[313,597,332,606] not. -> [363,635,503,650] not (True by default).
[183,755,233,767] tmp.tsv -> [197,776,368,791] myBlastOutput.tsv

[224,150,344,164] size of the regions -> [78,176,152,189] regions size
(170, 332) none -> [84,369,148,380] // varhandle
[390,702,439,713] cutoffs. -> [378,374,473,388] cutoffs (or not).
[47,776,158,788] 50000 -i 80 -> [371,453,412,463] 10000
* * *
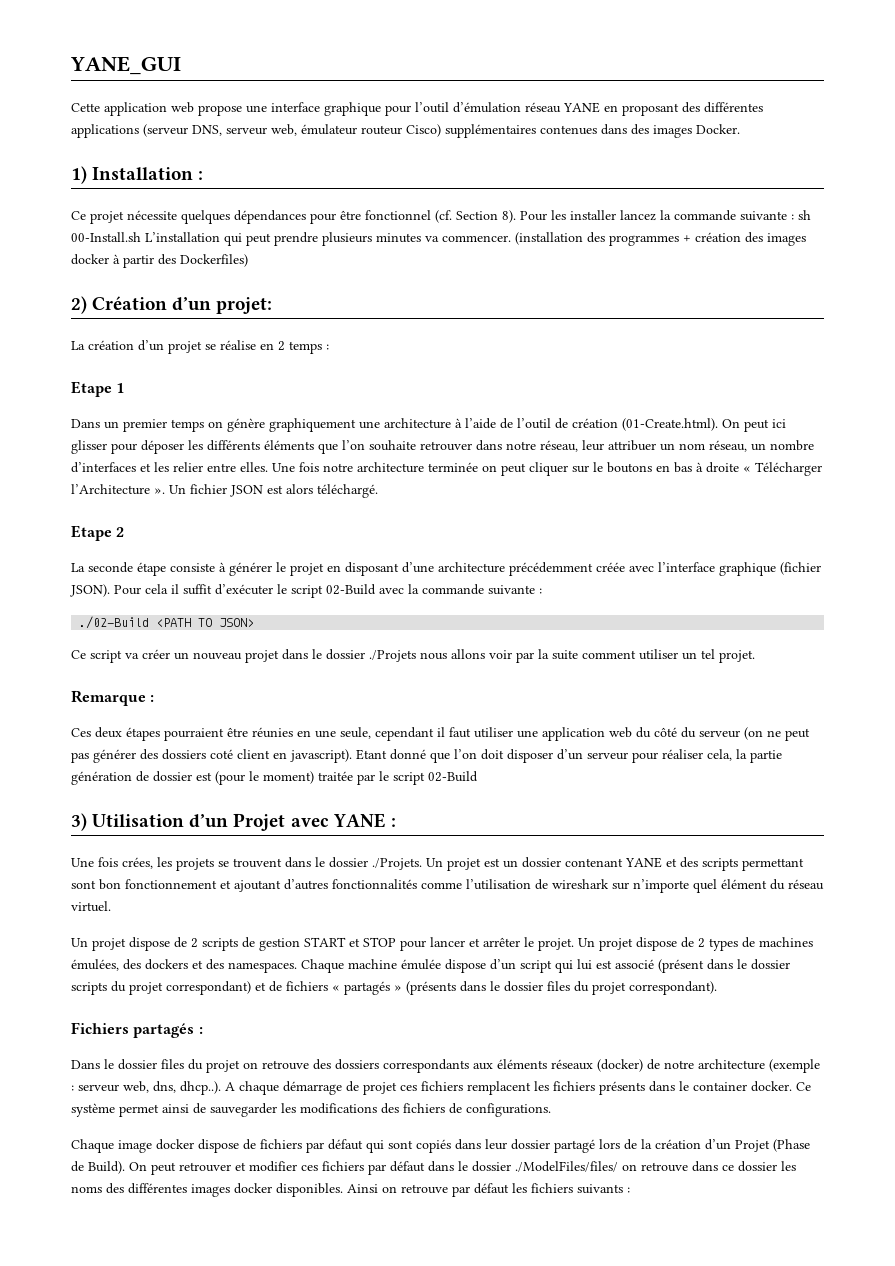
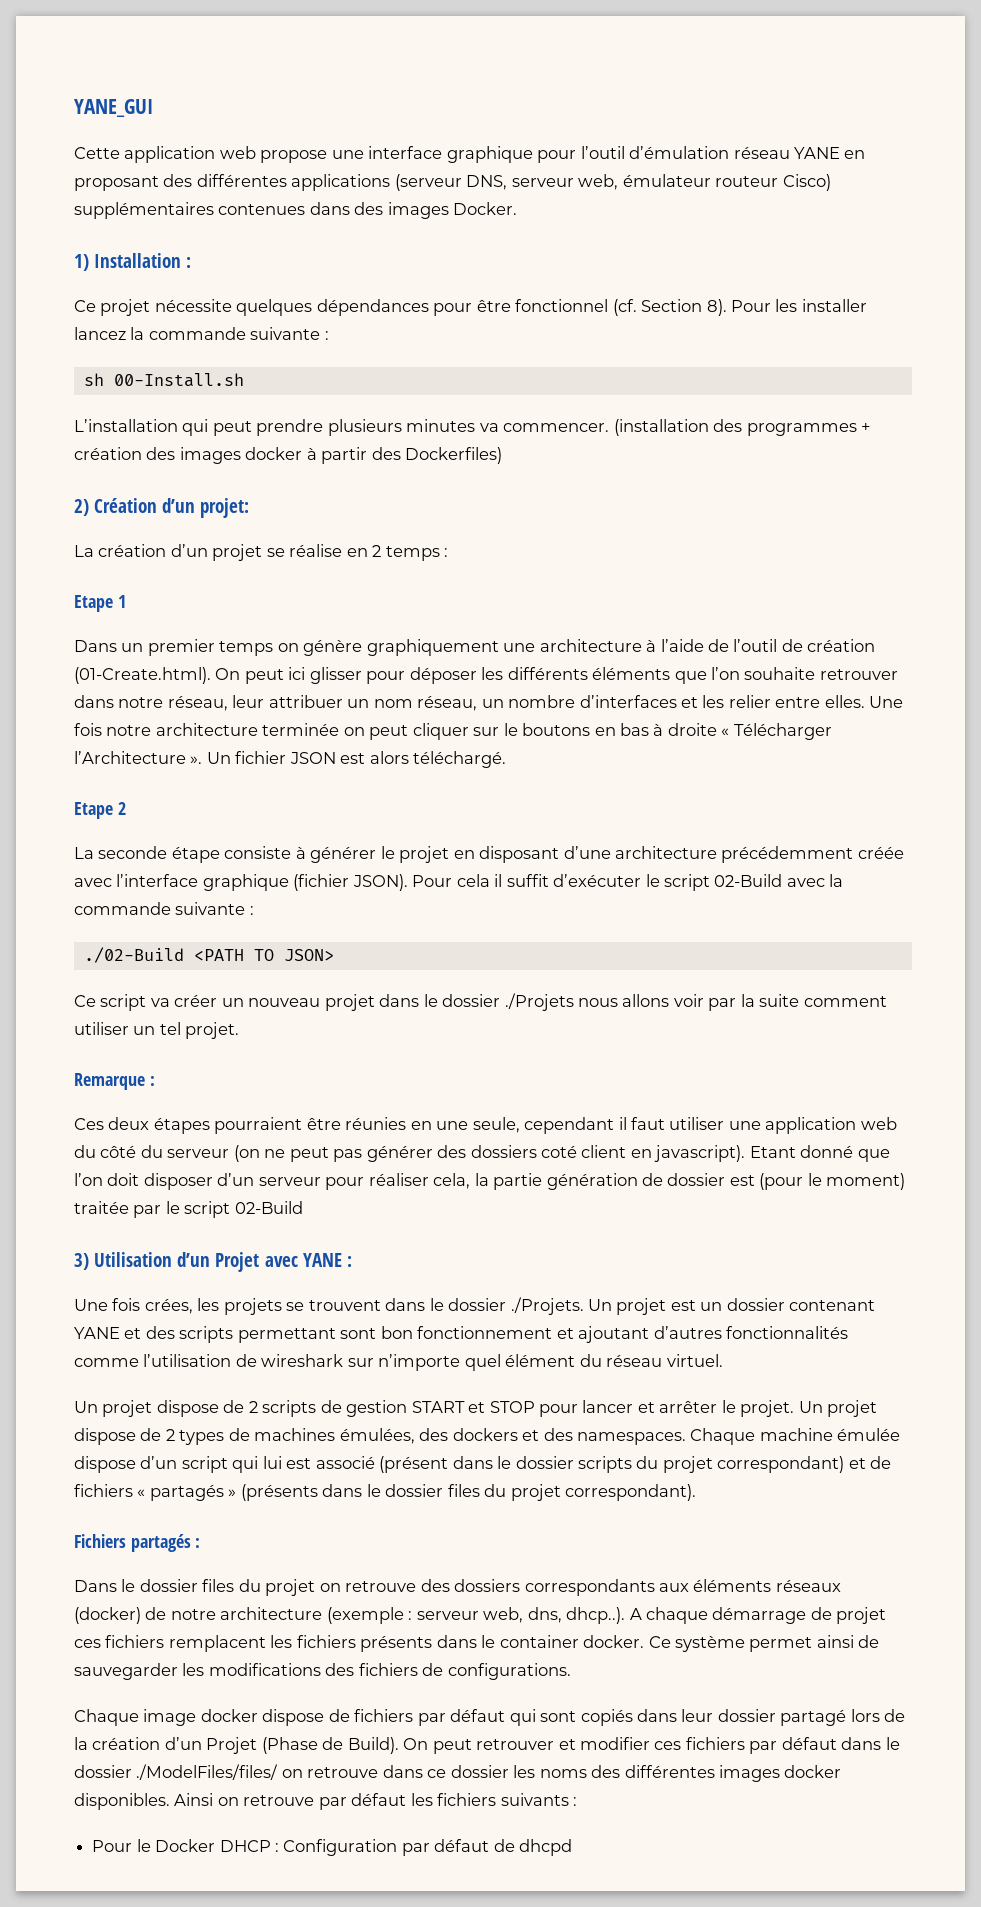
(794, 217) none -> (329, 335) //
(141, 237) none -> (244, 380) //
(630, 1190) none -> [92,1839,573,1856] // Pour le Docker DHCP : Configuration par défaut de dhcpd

■ **To do**: Print only what lies in the material above starting at the line with "[224,150,344,164] size of" and ending at the line with "[47,776,158,788] 50000 -i", every line exactly as given.

■ **Task answer**:
[224,150,344,164] size of the regions -> [78,176,152,189] regions size
(170, 332) none -> [84,369,148,380] // varhandle
[390,702,439,713] cutoffs. -> [378,374,473,388] cutoffs (or not).
[47,776,158,788] 50000 -i 80 -> [371,453,412,463] 10000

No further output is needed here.